------ DATA SHOWN ------

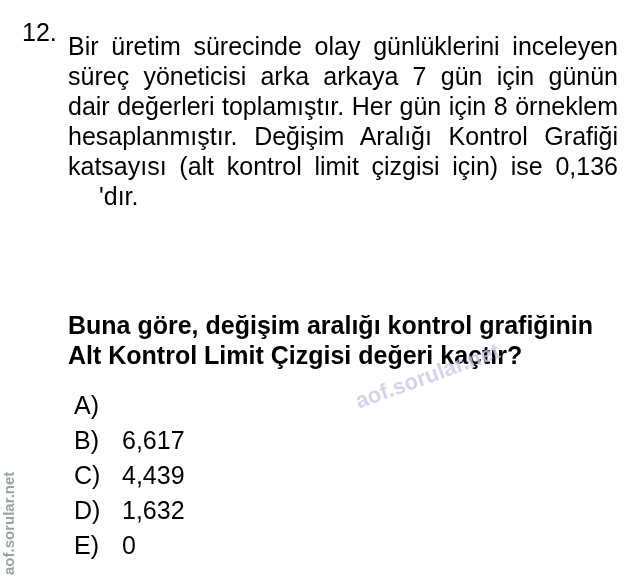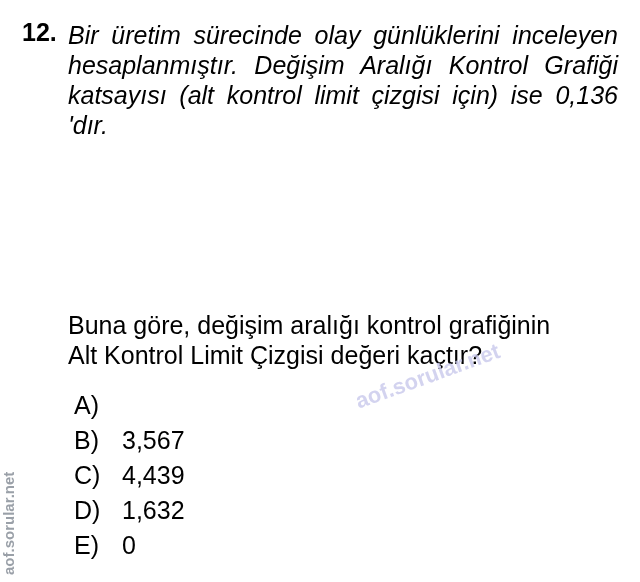--- a/index.html
+++ b/index.html
@@ -1,57 +1,59 @@
 <!DOCTYPE html>
 <html><head>
 <meta charset="utf-8">
 <style>
   html, body { margin:0; padding:0; background:#ffffff; }
   body { width:640px; height:582px; position:relative; overflow:hidden;
          font-family:"Liberation Sans", sans-serif; color:#000; }
-  .qnum { position:absolute; left:22px; top:18px; font-size:25px; font-weight:bold; }
-  .stem { position:absolute; left:68px; top:20px; width:550px; font-size:25px;
-          line-height:30px; text-align:justify;font-style:italic; }
+  .qnum { position:absolute; left:22px; top:18px; font-size:25px; font-weight:normal; }
+  .stem { position:absolute; left:68px; top:31px; width:550px; font-size:25px;
+          line-height:30px; text-align:justify; }
   .stem .line { display:block; text-align:justify; text-align-last:justify; height:30px; white-space:nowrap; }
-  .stem .line.last { text-align-last:left; }
+  .stem .line.last { text-align-last:left;margin-left:31px; }
   .prompt { position:absolute; left:68px; top:310px; width:560px; font-size:25px;
-            font-weight:normal; line-height:30px; }
+            font-weight:bold; line-height:30px; }
   .prompt .line { display:block; white-space:nowrap; }
   .options { position:absolute; left:74px; top:390px; font-size:25px; }
   .opt { height:35px; line-height:30px; display:flex; }
   .opt .lbl { width:48px; }
   .wm1 { position:absolute; left:352px; top:390px; color:#c9c9ec; font-size:22px;
          font-weight:bold; transform:rotate(-20deg); transform-origin:left top; opacity:.8; }
   .wm2 { position:absolute; left:0px; top:575px; color:#9aa0a8; font-size:15px;
          font-weight:bold; transform:rotate(-90deg); transform-origin:left top; white-space:nowrap; }
 </style>
 </head>
 <body>
 
 <div class="qnum">12.</div>
 
 <div class="stem">
   <span class="line">Bir üretim sürecinde olay günlüklerini inceleyen</span>
+  <span class="line">süreç yöneticisi arka arkaya 7 gün için günün</span>
+  <span class="line">dair değerleri toplamıştır. Her gün için 8 örneklem</span>
   <span class="line">hesaplanmıştır. Değişim Aralığı Kontrol Grafiği</span>
   <span class="line">katsayısı (alt kontrol limit çizgisi için) ise 0,136</span>
   <span class="line last">'dır.</span>
 </div>
 
 <div class="prompt">
   <span class="line">Buna göre, değişim aralığı kontrol grafiğinin</span>
   <span class="line">Alt Kontrol Limit Çizgisi değeri kaçtır?</span>
 </div>
 
 <div class="options">
   <div class="opt">
     <span class="lbl">A)</span>
   </div>
   <div class="opt">
     <span class="lbl">B)</span>
-    <span>3,567</span>
+    <span>6,617</span>
   </div>
   <div class="opt">
     <span class="lbl">C)</span>
     <span>4,439</span>
   </div>
   <div class="opt">
     <span class="lbl">D)</span>
     <span>1,632</span>
   </div>
   <div class="opt">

------

• [TASK TO CARRY OUT]:
From the data, work out how many lines include the word "width"; the reply is that number and nothing else.

• [WRITTEN RESPONSE]:
5